— Records for processing —
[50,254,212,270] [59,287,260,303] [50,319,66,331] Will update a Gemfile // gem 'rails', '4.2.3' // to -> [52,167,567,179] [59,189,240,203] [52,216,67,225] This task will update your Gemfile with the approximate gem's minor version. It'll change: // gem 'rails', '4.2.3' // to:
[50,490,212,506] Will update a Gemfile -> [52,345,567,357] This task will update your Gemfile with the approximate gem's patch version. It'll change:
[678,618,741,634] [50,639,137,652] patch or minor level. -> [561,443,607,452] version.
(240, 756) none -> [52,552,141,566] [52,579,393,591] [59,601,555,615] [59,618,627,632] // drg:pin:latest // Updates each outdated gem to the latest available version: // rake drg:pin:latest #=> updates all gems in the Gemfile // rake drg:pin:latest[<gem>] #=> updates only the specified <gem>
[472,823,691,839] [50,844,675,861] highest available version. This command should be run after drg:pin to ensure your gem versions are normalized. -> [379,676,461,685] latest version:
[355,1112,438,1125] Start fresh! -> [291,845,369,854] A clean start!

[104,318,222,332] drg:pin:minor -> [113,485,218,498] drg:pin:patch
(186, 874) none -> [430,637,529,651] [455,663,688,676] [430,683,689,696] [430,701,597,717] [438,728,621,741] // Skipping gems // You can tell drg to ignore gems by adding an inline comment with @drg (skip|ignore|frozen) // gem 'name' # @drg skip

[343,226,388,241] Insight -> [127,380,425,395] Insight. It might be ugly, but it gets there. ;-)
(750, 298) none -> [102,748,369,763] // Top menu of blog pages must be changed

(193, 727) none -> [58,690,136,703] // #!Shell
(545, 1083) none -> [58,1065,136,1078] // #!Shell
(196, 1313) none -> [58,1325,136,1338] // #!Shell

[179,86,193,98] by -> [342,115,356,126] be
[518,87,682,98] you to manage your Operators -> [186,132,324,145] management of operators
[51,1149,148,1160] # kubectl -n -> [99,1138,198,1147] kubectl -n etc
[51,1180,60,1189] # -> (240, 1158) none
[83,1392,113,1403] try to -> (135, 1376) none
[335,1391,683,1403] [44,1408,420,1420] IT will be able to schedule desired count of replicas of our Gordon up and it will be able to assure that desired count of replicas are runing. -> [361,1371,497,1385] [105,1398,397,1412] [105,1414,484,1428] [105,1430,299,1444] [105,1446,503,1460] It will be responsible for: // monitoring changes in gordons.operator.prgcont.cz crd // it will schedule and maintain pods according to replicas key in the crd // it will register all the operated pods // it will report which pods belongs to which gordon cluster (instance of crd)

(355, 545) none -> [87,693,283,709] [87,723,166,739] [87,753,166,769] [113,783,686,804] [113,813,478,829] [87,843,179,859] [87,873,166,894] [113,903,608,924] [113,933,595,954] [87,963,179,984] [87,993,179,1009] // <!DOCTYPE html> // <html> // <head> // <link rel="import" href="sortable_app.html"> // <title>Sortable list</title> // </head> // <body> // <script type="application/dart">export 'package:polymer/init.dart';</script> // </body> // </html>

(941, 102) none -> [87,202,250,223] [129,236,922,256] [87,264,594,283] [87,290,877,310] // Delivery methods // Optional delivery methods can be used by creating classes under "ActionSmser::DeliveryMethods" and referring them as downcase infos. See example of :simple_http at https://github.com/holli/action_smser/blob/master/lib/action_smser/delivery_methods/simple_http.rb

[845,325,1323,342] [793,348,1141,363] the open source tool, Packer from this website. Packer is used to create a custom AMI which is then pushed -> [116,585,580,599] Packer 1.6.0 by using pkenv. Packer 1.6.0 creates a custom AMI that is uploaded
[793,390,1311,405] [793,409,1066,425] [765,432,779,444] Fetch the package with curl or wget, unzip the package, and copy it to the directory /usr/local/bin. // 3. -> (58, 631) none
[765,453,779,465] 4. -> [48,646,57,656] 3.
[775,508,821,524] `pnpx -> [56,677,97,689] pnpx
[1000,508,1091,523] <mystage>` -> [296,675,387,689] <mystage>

— Your task —
Print out the full listing above, word for word.

— Answer below —
[50,254,212,270] [59,287,260,303] [50,319,66,331] Will update a Gemfile // gem 'rails', '4.2.3' // to -> [52,167,567,179] [59,189,240,203] [52,216,67,225] This task will update your Gemfile with the approximate gem's minor version. It'll change: // gem 'rails', '4.2.3' // to:
[50,490,212,506] Will update a Gemfile -> [52,345,567,357] This task will update your Gemfile with the approximate gem's patch version. It'll change:
[678,618,741,634] [50,639,137,652] patch or minor level. -> [561,443,607,452] version.
(240, 756) none -> [52,552,141,566] [52,579,393,591] [59,601,555,615] [59,618,627,632] // drg:pin:latest // Updates each outdated gem to the latest available version: // rake drg:pin:latest #=> updates all gems in the Gemfile // rake drg:pin:latest[<gem>] #=> updates only the specified <gem>
[472,823,691,839] [50,844,675,861] highest available version. This command should be run after drg:pin to ensure your gem versions are normalized. -> [379,676,461,685] latest version:
[355,1112,438,1125] Start fresh! -> [291,845,369,854] A clean start!

[104,318,222,332] drg:pin:minor -> [113,485,218,498] drg:pin:patch
(186, 874) none -> [430,637,529,651] [455,663,688,676] [430,683,689,696] [430,701,597,717] [438,728,621,741] // Skipping gems // You can tell drg to ignore gems by adding an inline comment with @drg (skip|ignore|frozen) // gem 'name' # @drg skip

[343,226,388,241] Insight -> [127,380,425,395] Insight. It might be ugly, but it gets there. ;-)
(750, 298) none -> [102,748,369,763] // Top menu of blog pages must be changed

(193, 727) none -> [58,690,136,703] // #!Shell
(545, 1083) none -> [58,1065,136,1078] // #!Shell
(196, 1313) none -> [58,1325,136,1338] // #!Shell

[179,86,193,98] by -> [342,115,356,126] be
[518,87,682,98] you to manage your Operators -> [186,132,324,145] management of operators
[51,1149,148,1160] # kubectl -n -> [99,1138,198,1147] kubectl -n etc
[51,1180,60,1189] # -> (240, 1158) none
[83,1392,113,1403] try to -> (135, 1376) none
[335,1391,683,1403] [44,1408,420,1420] IT will be able to schedule desired count of replicas of our Gordon up and it will be able to assure that desired count of replicas are runing. -> [361,1371,497,1385] [105,1398,397,1412] [105,1414,484,1428] [105,1430,299,1444] [105,1446,503,1460] It will be responsible for: // monitoring changes in gordons.operator.prgcont.cz crd // it will schedule and maintain pods according to replicas key in the crd // it will register all the operated pods // it will report which pods belongs to which gordon cluster (instance of crd)

(355, 545) none -> [87,693,283,709] [87,723,166,739] [87,753,166,769] [113,783,686,804] [113,813,478,829] [87,843,179,859] [87,873,166,894] [113,903,608,924] [113,933,595,954] [87,963,179,984] [87,993,179,1009] // <!DOCTYPE html> // <html> // <head> // <link rel="import" href="sortable_app.html"> // <title>Sortable list</title> // </head> // <body> // <script type="application/dart">export 'package:polymer/init.dart';</script> // </body> // </html>

(941, 102) none -> [87,202,250,223] [129,236,922,256] [87,264,594,283] [87,290,877,310] // Delivery methods // Optional delivery methods can be used by creating classes under "ActionSmser::DeliveryMethods" and referring them as downcase infos. See example of :simple_http at https://github.com/holli/action_smser/blob/master/lib/action_smser/delivery_methods/simple_http.rb

[845,325,1323,342] [793,348,1141,363] the open source tool, Packer from this website. Packer is used to create a custom AMI which is then pushed -> [116,585,580,599] Packer 1.6.0 by using pkenv. Packer 1.6.0 creates a custom AMI that is uploaded
[793,390,1311,405] [793,409,1066,425] [765,432,779,444] Fetch the package with curl or wget, unzip the package, and copy it to the directory /usr/local/bin. // 3. -> (58, 631) none
[765,453,779,465] 4. -> [48,646,57,656] 3.
[775,508,821,524] `pnpx -> [56,677,97,689] pnpx
[1000,508,1091,523] <mystage>` -> [296,675,387,689] <mystage>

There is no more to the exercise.